= What the task requires =
Scan the records for lines with the word "padding", and copy every such line.

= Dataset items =
%%
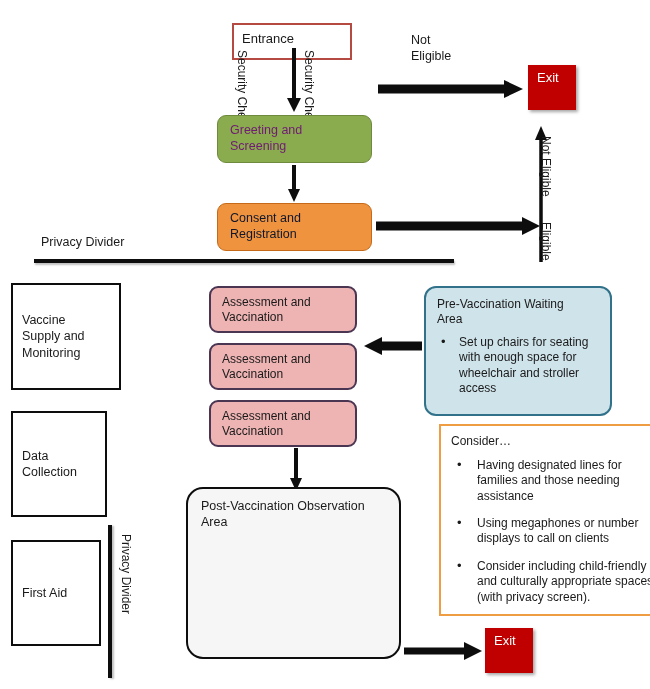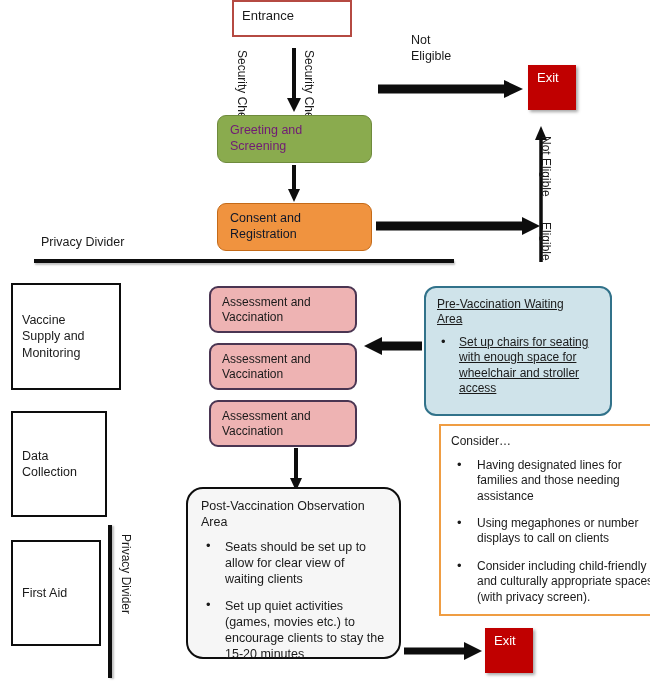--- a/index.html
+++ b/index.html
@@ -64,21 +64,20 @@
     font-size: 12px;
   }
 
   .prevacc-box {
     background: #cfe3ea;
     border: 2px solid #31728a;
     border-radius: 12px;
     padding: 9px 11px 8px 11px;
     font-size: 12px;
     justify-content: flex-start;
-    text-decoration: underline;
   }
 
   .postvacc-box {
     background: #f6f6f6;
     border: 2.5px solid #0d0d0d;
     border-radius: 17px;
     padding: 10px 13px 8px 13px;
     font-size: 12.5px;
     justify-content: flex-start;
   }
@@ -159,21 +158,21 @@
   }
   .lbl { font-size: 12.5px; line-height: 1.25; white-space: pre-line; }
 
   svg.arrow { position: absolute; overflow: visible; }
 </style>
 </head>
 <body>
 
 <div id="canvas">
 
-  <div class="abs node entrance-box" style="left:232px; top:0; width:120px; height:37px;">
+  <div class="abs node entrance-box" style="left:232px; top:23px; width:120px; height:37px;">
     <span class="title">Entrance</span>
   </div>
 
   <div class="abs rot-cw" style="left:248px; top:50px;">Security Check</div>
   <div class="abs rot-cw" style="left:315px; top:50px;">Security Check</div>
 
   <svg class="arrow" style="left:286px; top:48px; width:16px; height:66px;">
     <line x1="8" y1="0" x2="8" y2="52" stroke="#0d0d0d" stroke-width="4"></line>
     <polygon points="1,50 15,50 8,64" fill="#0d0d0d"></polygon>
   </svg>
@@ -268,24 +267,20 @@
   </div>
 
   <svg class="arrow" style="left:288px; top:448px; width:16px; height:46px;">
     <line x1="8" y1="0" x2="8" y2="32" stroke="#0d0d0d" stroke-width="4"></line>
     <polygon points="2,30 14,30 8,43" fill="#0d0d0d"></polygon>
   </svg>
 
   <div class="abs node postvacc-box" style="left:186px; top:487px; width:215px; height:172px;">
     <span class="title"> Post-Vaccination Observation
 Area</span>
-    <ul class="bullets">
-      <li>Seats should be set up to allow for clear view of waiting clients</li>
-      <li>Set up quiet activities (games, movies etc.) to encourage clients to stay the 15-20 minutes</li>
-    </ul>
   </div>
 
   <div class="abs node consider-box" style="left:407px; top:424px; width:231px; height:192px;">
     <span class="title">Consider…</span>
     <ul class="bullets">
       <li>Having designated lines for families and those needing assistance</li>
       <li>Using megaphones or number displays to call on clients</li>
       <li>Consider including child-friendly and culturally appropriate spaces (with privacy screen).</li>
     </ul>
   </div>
%%
= Output for this task =
     padding: 9px 11px 8px 11px;
     padding: 10px 13px 8px 13px;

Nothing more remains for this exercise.